Who Is Most Affected
Sleep deprivation doesn’t hit every group equally. Racial and ethnic minorities consistently report shorter sleep duration and poorer sleep quality than white adults, a pattern that holds for children and adolescents too. Socioeconomic disadvantage plays a major role: people working multiple jobs, living in noisy or crowded housing, or facing chronic financial stress have fewer opportunities for uninterrupted rest. These sleep disparities map closely onto disparities in chronic disease.
Shift workers face particularly high rates of sleep problems. The healthcare industry ranks third among all sectors for insomnia and short sleep duration, and studies of healthcare workers who rotate through night shifts find that roughly one in three develops shift-work sleep disorder. Prevalence estimates vary widely by country and role, ranging from 10% in some U.S. studies to nearly 75% among nurses in Pakistan. The common thread is that working against your body’s natural circadian rhythm makes consistent, restorative sleep extremely difficult.
What Sleep Loss Does to Your Body
Short sleep is not just about feeling tired the next day. It functions as an independent risk factor for several major chronic diseases.

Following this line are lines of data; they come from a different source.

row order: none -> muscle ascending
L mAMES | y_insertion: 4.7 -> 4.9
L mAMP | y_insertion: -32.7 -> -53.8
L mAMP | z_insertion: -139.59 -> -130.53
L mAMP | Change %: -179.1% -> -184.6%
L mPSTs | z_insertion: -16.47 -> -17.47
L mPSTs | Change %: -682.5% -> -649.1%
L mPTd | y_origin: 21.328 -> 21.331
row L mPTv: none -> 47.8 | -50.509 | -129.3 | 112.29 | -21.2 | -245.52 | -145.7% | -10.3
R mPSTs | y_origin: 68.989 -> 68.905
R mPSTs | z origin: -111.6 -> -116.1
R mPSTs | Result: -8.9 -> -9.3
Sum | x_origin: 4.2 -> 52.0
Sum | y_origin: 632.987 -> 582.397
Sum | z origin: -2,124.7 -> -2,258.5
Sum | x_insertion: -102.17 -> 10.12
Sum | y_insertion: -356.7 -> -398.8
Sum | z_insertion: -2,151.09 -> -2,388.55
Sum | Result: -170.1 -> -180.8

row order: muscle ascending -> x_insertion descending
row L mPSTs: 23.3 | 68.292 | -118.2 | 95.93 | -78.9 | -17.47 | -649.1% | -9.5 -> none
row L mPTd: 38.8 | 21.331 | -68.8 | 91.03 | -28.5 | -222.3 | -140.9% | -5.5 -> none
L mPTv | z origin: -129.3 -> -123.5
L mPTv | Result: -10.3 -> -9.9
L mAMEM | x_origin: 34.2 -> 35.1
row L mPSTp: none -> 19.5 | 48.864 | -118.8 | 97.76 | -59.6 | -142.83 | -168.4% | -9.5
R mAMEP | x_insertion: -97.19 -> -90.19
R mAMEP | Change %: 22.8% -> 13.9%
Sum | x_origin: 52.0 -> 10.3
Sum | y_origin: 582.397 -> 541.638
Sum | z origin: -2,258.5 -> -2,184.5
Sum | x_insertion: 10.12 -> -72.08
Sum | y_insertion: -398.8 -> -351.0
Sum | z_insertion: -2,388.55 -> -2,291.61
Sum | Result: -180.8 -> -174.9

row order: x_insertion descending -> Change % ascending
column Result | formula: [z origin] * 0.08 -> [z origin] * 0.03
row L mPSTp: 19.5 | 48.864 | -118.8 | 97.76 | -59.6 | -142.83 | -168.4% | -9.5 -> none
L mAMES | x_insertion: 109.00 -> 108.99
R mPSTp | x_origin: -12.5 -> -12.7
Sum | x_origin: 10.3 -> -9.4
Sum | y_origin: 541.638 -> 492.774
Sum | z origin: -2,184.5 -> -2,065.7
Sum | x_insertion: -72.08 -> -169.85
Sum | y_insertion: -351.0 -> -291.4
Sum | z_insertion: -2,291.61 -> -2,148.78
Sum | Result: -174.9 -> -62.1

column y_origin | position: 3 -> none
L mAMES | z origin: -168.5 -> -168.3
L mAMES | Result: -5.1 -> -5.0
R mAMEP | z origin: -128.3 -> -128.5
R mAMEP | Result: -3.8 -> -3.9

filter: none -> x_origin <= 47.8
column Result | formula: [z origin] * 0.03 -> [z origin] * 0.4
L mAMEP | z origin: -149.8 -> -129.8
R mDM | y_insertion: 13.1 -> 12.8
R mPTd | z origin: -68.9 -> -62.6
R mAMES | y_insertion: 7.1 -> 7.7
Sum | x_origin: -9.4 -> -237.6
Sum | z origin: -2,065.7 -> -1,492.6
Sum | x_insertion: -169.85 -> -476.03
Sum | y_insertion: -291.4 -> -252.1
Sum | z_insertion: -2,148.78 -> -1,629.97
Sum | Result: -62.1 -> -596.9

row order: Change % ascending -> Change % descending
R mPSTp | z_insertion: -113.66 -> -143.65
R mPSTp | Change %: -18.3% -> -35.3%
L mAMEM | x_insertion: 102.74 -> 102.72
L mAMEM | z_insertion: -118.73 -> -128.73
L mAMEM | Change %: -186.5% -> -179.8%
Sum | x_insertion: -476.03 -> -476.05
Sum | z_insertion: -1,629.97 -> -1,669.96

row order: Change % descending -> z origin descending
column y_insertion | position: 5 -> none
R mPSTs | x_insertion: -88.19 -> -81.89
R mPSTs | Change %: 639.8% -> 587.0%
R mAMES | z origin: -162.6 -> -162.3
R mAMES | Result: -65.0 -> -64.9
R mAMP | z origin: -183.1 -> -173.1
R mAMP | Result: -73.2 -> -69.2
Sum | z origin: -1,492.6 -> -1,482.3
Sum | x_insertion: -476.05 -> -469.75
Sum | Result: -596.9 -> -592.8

People who consistently sleep fewer than seven hours have higher rates of obesity, type 2 diabetes, cardiovascular disease, and depression. The relationship is dose-dependent: the less you sleep, the higher the risk climbs. Sleep is when your body regulates hunger hormones, clears metabolic waste from the brain, consolidates memories, and repairs cardiovascular tissue. Cutting that process short night after night creates a cumulative deficit that compounds over months and years.

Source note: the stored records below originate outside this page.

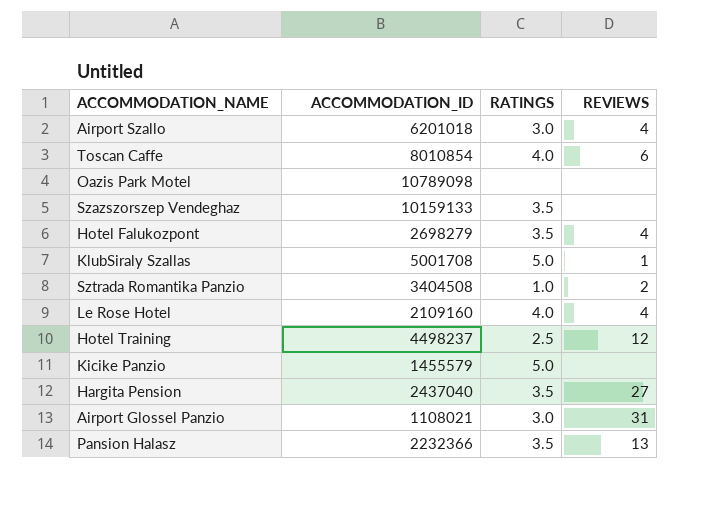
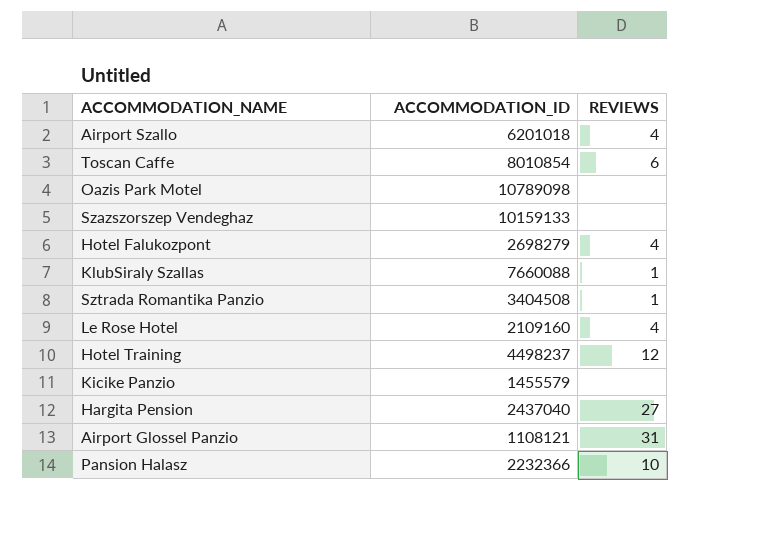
column RATINGS | position: 3 -> none
KlubSiraly Szallas | ACCOMMODATION_ID: 5001708 -> 7660088
Sztrada Romantika Panzio | REVIEWS: 2 -> 1
Airport Glossel Panzio | ACCOMMODATION_ID: 1108021 -> 1108121
Pansion Halasz | REVIEWS: 13 -> 10

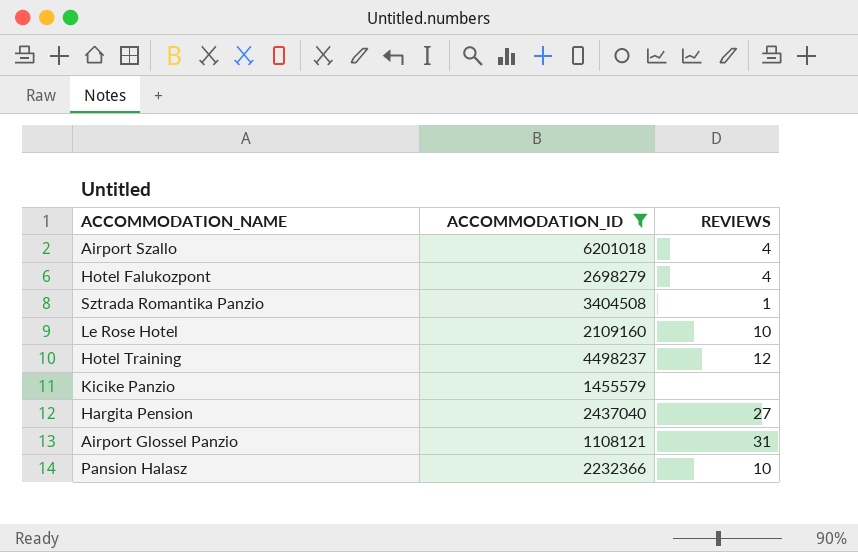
filter: none -> ACCOMMODATION_ID <= 6201018
Le Rose Hotel | REVIEWS: 4 -> 10

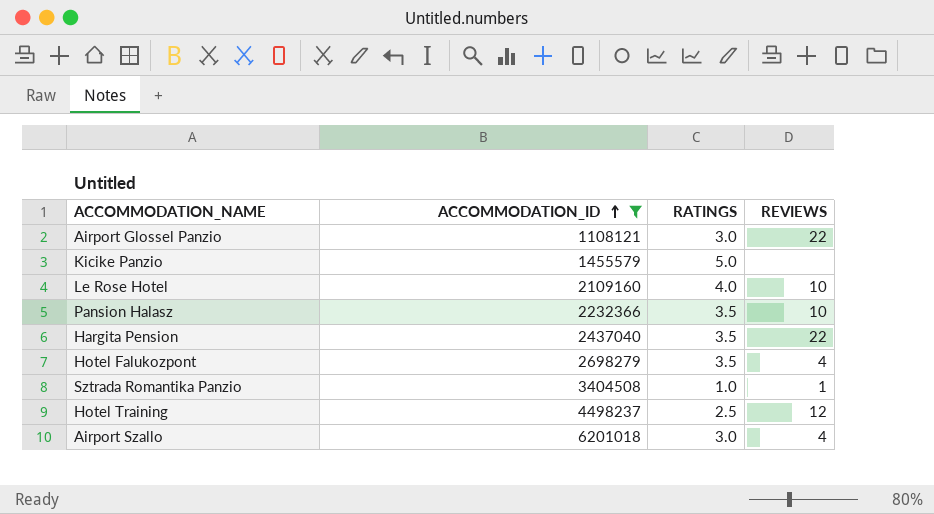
row order: none -> ACCOMMODATION_ID ascending
column RATINGS | position: none -> 3
Airport Glossel Panzio | REVIEWS: 31 -> 22
Hargita Pension | REVIEWS: 27 -> 22

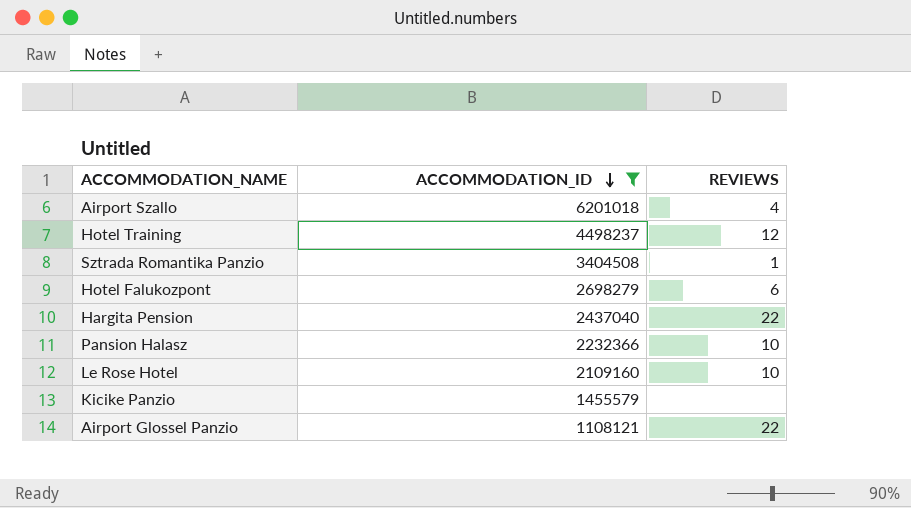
row order: ACCOMMODATION_ID ascending -> ACCOMMODATION_ID descending
column RATINGS | position: 3 -> none
Hotel Falukozpont | REVIEWS: 4 -> 6

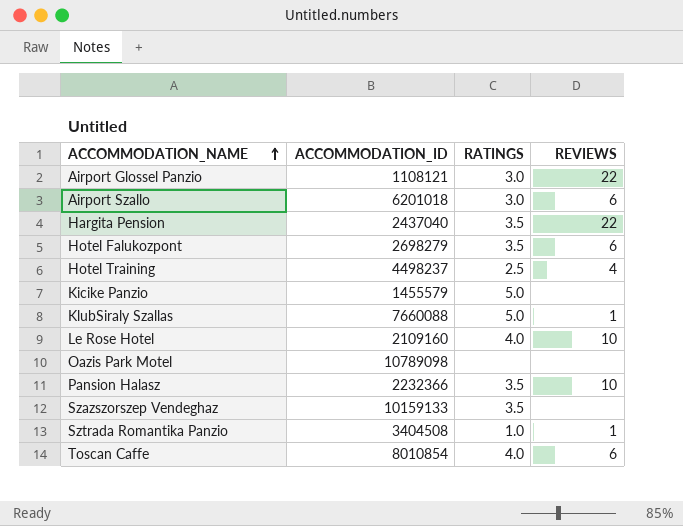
filter: ACCOMMODATION_ID <= 6201018 -> none
row order: ACCOMMODATION_ID descending -> ACCOMMODATION_NAME ascending
column RATINGS | position: none -> 3
Airport Szallo | REVIEWS: 4 -> 6
Hotel Training | REVIEWS: 12 -> 4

Your immune system takes a hit too. Studies consistently show that people sleeping six hours or fewer are significantly more likely to catch a cold after viral exposure than those sleeping seven or more. Chronic sleep restriction also blunts the effectiveness of vaccines, meaning your body produces fewer protective antibodies after immunization.
The Cost of Drowsiness
Sleep deprivation carries a measurable economic toll. Harvard researchers estimated that insomnia alone costs the U.S. workforce $63.2 billion per year in lost productivity, averaging 11.3 lost workdays per affected employee. That figure captures only insomnia, not the broader population of people who are simply underslept.
On the road, drowsy driving caused 633 deaths in the U.S. in 2023. The National Highway Traffic Safety Administration estimated that in 2017, around 91,000 police-reported crashes involved drowsy drivers, leading to 50,000 injuries and nearly 800 deaths. Those numbers almost certainly undercount the real toll, since crash investigators often can’t confirm drowsiness as a contributing factor after the fact. Unlike alcohol, there is no breathalyzer for sleep deprivation.

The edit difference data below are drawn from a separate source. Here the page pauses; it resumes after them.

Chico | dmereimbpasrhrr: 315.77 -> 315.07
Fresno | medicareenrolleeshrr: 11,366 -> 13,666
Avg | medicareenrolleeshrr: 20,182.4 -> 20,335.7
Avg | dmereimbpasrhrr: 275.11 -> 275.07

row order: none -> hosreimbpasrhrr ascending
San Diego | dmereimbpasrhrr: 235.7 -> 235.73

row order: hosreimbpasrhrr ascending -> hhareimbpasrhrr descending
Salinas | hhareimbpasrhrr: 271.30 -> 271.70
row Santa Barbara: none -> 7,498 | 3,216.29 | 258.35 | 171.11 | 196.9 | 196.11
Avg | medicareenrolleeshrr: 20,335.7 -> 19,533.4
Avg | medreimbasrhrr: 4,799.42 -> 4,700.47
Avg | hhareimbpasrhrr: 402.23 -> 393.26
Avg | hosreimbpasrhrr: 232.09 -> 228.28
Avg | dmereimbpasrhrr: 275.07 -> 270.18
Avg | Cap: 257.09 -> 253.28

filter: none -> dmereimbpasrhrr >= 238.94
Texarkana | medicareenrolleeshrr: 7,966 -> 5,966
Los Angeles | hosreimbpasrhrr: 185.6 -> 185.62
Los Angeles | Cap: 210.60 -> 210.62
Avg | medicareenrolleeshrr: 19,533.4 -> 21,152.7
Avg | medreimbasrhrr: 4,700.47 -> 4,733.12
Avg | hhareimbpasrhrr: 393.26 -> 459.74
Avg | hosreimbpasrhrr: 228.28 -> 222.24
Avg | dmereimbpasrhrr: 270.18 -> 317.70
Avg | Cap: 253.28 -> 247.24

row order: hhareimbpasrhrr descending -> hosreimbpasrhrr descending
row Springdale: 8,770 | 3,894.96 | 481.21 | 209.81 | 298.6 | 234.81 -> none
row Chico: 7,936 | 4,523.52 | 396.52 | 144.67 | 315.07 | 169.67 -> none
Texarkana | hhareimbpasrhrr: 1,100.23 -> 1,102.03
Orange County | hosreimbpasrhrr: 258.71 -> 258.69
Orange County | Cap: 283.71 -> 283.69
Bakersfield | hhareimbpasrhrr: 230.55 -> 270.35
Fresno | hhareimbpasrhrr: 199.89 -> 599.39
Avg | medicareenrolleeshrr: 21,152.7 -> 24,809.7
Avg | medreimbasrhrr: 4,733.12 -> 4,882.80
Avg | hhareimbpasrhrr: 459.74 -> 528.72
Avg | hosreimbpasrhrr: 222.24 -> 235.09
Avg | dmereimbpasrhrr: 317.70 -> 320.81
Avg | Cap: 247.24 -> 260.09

Why the Problem Keeps Growing
Several forces are pushing sleep duration downward simultaneously. Artificial light, especially the blue-enriched light from phones and laptops, suppresses your brain’s production of the hormone that signals sleepiness. Longer commutes eat into both ends of the day. The gig economy and around-the-clock digital connectivity blur the boundary between work hours and rest hours. And culturally, sleep still carries a stigma of laziness in many workplaces, despite overwhelming evidence that it is essential infrastructure for both cognitive performance and physical health.
For teenagers, the situation is compounded by biology. Puberty shifts the circadian clock later, making it genuinely difficult for most teens to fall asleep before 11 p.m. When school starts at 7:30 a.m., eight hours of sleep becomes nearly impossible. School districts that have pushed start times to 8:30 a.m. or later have seen measurable improvements in attendance, grades, and car accident rates among teen drivers.